→ **TASK PROMPT**: Search for the word "符合规定" in the entries. Each line that holds it should be copied.

→ **PROVIDED MATERIAL**:
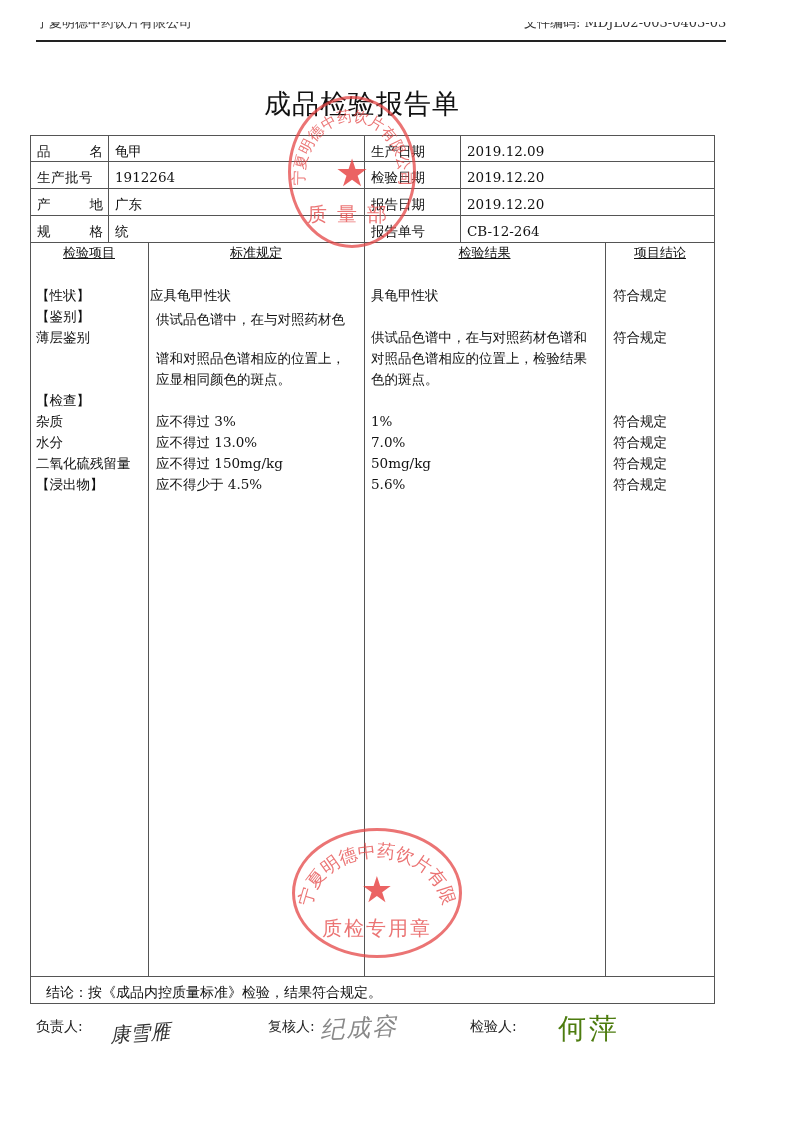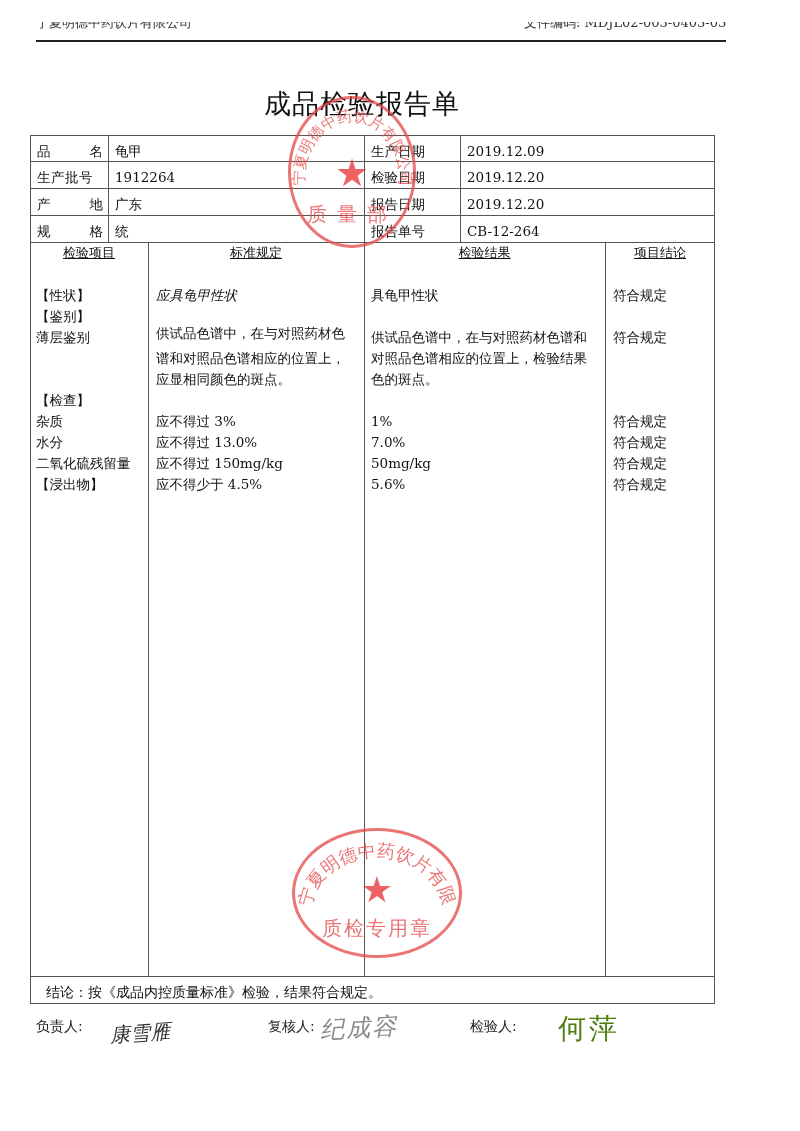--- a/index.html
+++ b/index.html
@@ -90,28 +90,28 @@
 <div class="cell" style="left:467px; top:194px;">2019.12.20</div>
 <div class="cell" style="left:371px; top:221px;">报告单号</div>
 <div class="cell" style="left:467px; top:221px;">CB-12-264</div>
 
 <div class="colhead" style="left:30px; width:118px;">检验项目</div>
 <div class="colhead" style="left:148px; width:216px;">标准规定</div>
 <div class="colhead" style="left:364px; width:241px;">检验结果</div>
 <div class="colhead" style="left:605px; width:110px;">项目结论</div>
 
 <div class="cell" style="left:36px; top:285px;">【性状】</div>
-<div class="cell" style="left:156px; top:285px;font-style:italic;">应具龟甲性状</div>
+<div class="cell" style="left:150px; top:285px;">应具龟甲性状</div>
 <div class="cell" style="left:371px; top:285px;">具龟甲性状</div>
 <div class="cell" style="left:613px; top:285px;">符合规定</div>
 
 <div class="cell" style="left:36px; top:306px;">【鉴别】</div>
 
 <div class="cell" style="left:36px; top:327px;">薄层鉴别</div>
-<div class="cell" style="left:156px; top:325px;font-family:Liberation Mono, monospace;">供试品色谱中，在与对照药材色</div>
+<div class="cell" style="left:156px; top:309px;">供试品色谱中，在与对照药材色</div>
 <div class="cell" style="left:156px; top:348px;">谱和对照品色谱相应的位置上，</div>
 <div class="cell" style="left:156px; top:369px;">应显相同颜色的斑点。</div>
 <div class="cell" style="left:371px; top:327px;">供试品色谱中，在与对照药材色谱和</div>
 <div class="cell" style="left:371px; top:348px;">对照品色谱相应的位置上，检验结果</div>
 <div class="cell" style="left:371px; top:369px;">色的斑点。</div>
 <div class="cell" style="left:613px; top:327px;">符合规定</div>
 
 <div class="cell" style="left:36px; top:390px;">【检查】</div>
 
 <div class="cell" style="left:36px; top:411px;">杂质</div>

* * *

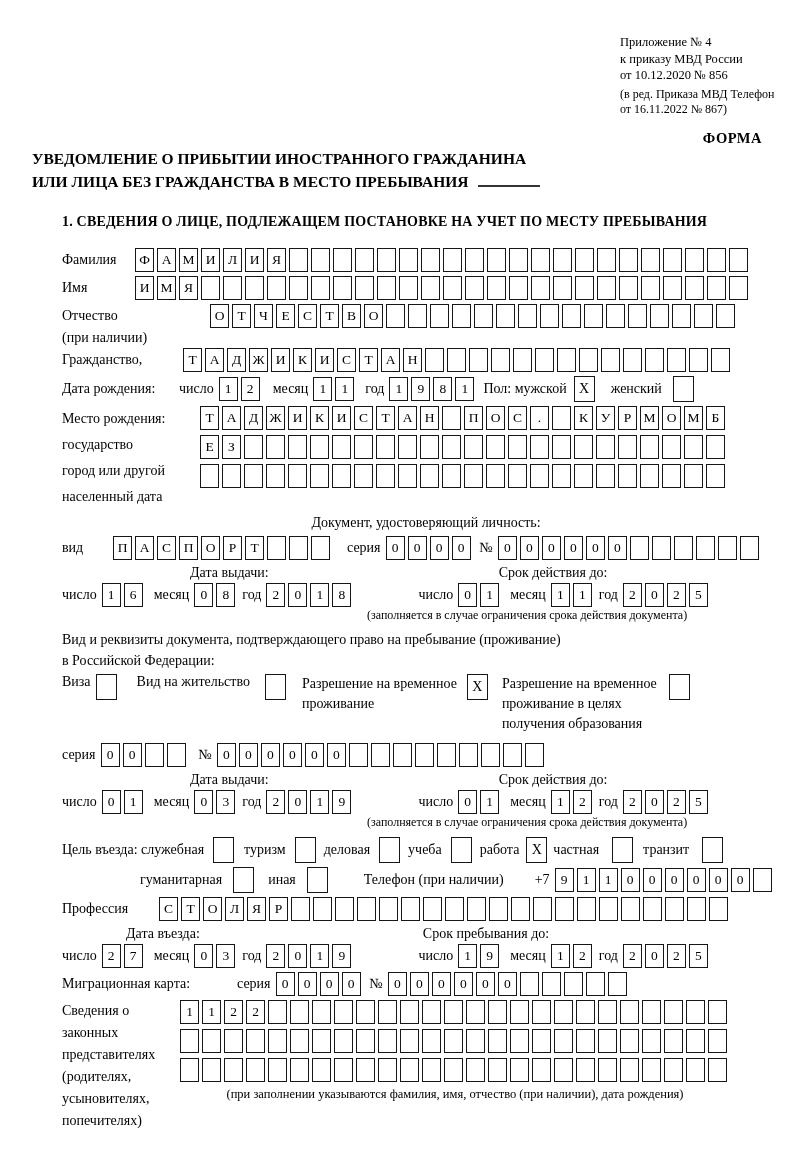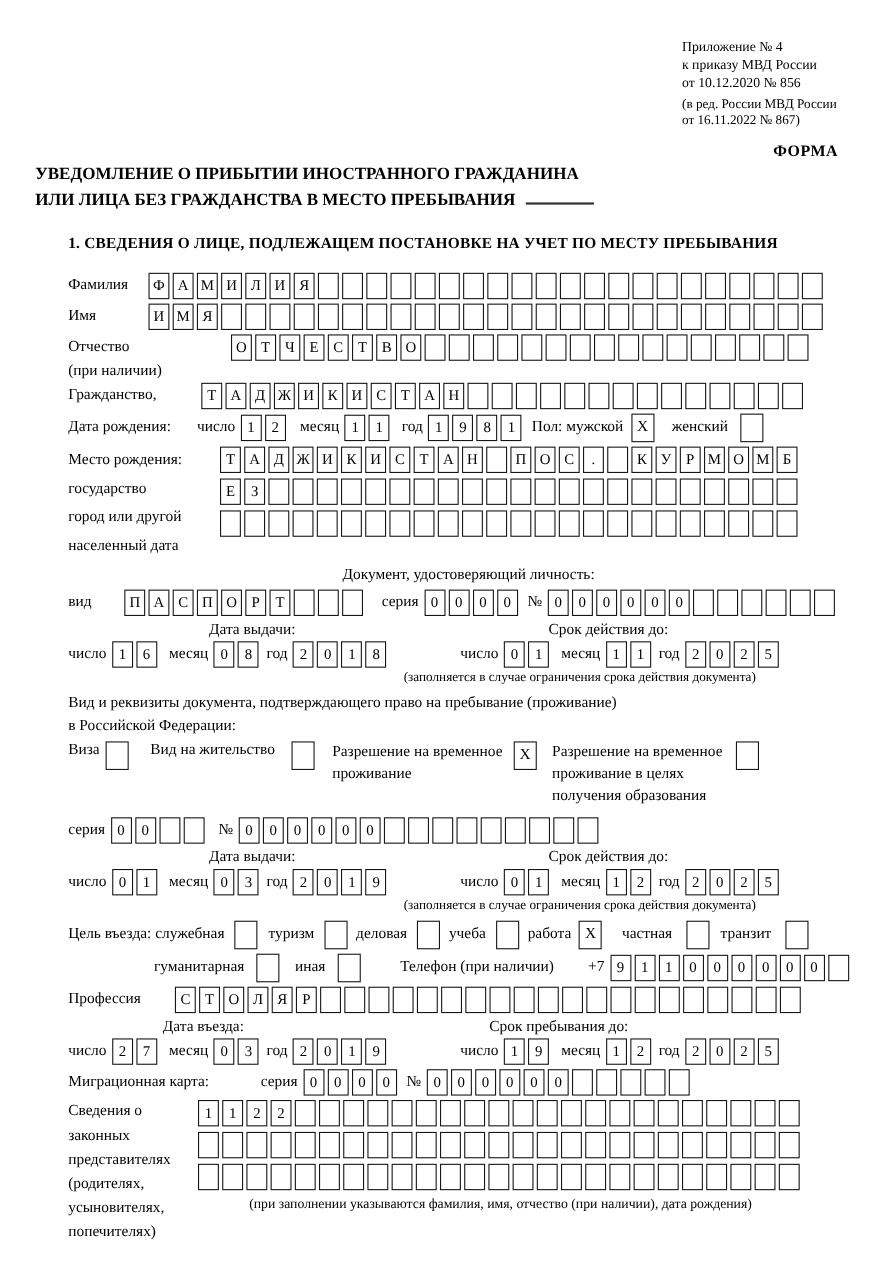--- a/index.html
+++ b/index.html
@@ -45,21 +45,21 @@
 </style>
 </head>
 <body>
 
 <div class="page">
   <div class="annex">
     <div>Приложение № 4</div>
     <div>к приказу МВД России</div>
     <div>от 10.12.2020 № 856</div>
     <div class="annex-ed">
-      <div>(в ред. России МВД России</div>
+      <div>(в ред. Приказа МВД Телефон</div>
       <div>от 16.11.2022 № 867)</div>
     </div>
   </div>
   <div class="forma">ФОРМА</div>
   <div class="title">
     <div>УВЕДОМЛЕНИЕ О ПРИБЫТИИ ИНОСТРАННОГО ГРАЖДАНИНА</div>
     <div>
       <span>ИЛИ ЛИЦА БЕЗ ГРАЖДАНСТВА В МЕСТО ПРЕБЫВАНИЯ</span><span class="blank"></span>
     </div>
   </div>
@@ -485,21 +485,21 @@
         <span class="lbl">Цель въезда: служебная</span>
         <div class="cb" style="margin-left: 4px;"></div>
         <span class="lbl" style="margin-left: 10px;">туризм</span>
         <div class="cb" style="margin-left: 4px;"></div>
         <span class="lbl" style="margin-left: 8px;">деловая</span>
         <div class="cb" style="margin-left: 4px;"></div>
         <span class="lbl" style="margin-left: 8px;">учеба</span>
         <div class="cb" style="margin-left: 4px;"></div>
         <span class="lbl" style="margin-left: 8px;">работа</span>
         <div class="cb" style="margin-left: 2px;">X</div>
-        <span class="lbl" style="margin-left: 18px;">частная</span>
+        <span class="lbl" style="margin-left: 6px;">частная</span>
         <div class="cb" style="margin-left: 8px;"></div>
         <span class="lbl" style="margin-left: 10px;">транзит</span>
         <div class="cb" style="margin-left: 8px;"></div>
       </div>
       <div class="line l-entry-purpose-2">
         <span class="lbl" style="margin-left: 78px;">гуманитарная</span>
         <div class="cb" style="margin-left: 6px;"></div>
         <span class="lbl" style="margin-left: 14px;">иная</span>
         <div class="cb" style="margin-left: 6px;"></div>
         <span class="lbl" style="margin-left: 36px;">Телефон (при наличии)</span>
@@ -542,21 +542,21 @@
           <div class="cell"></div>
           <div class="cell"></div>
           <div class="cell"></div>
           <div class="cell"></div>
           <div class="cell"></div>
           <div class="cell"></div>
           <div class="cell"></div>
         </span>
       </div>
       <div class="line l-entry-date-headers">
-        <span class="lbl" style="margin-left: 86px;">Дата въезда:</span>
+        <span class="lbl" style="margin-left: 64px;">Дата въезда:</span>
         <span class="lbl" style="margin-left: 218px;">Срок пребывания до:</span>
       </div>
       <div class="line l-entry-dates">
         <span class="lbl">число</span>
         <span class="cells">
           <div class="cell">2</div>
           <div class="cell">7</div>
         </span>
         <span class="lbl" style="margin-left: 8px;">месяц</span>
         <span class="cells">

→ **YOUR SOLUTION**:
 <div class="cell" style="left:613px; top:285px;">符合规定</div>
 <div class="cell" style="left:613px; top:327px;">符合规定</div>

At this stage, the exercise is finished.